Jon Huntsman — just another Republicans who supported Obamacare before he opposed it, reports the Salt Lake Tribune:

Huntsman started with more-comprehensive goals. His 2007 draft, three-year plan to reform health care, obtained at the time by The Salt Lake Tribune , called for providing subsidies to help Utahns who didn’t qualify for government programs and requiring insurance companies to take all comers without charging higher premiums based on medical history. Taking a page from Massachusetts, Huntsman also sought to build a health exchange.
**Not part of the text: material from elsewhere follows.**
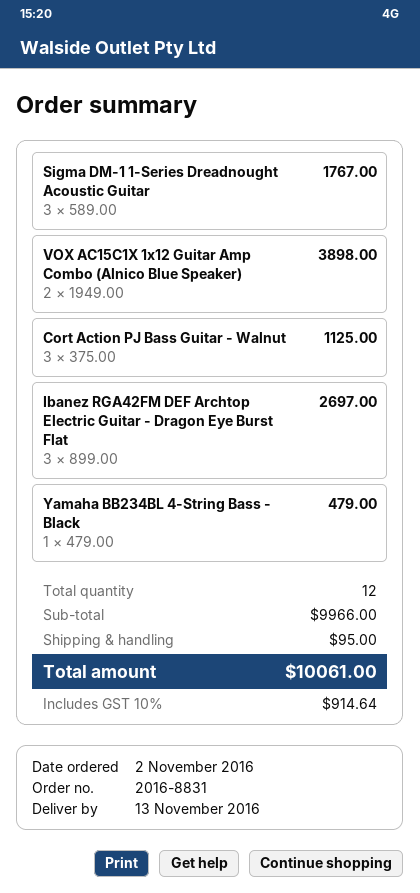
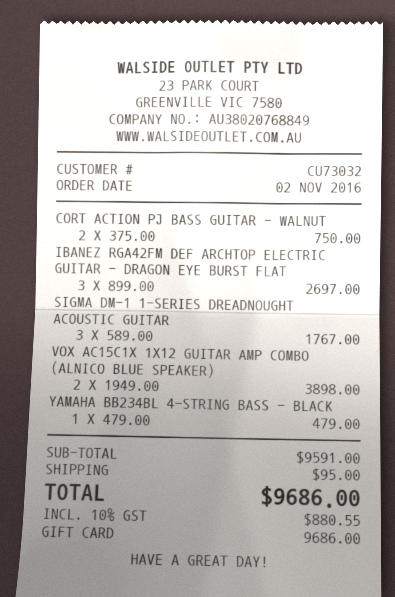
Cort Action PJ Bass Guitar - Walnut: 3 x 375.00 = 1125.00 -> 2 x 375.00 = 750.00
subtotal: 9966.00 -> 9591.00
tax: 10% = 914.64 -> 10% = 880.55
total: 10061.00 -> 9686.00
Using the term “personal responsibility,” the plan called for everyone to get insurance or face penalties.

While making individuals responsible for their health insurance would require a new mindset for the state, Huntsman said at a December 2007 news conference, “it will have to be part of what we do.” Over time, Utahns will “come to the logical end point that while it is burdensome at first glance, it’s economically an imperative for our society.”

A draft 2008 bill, developed with the governor’s staff and modeled on his plan, mandated that all Utahns have insurance by 2010. It would have taxed hospitals to generate $300 million in state and federal funds to help the poor buy private insurance.

Huntsman abandoned this version of reform (after it stopped being politically feasible) and his “goal of halving the state’s ranks of uninsured.” At the end of his term, “The state’s uninsured rate remained steady at 11 percent in 2010, meaning 300,000 Utahns went without coverage.”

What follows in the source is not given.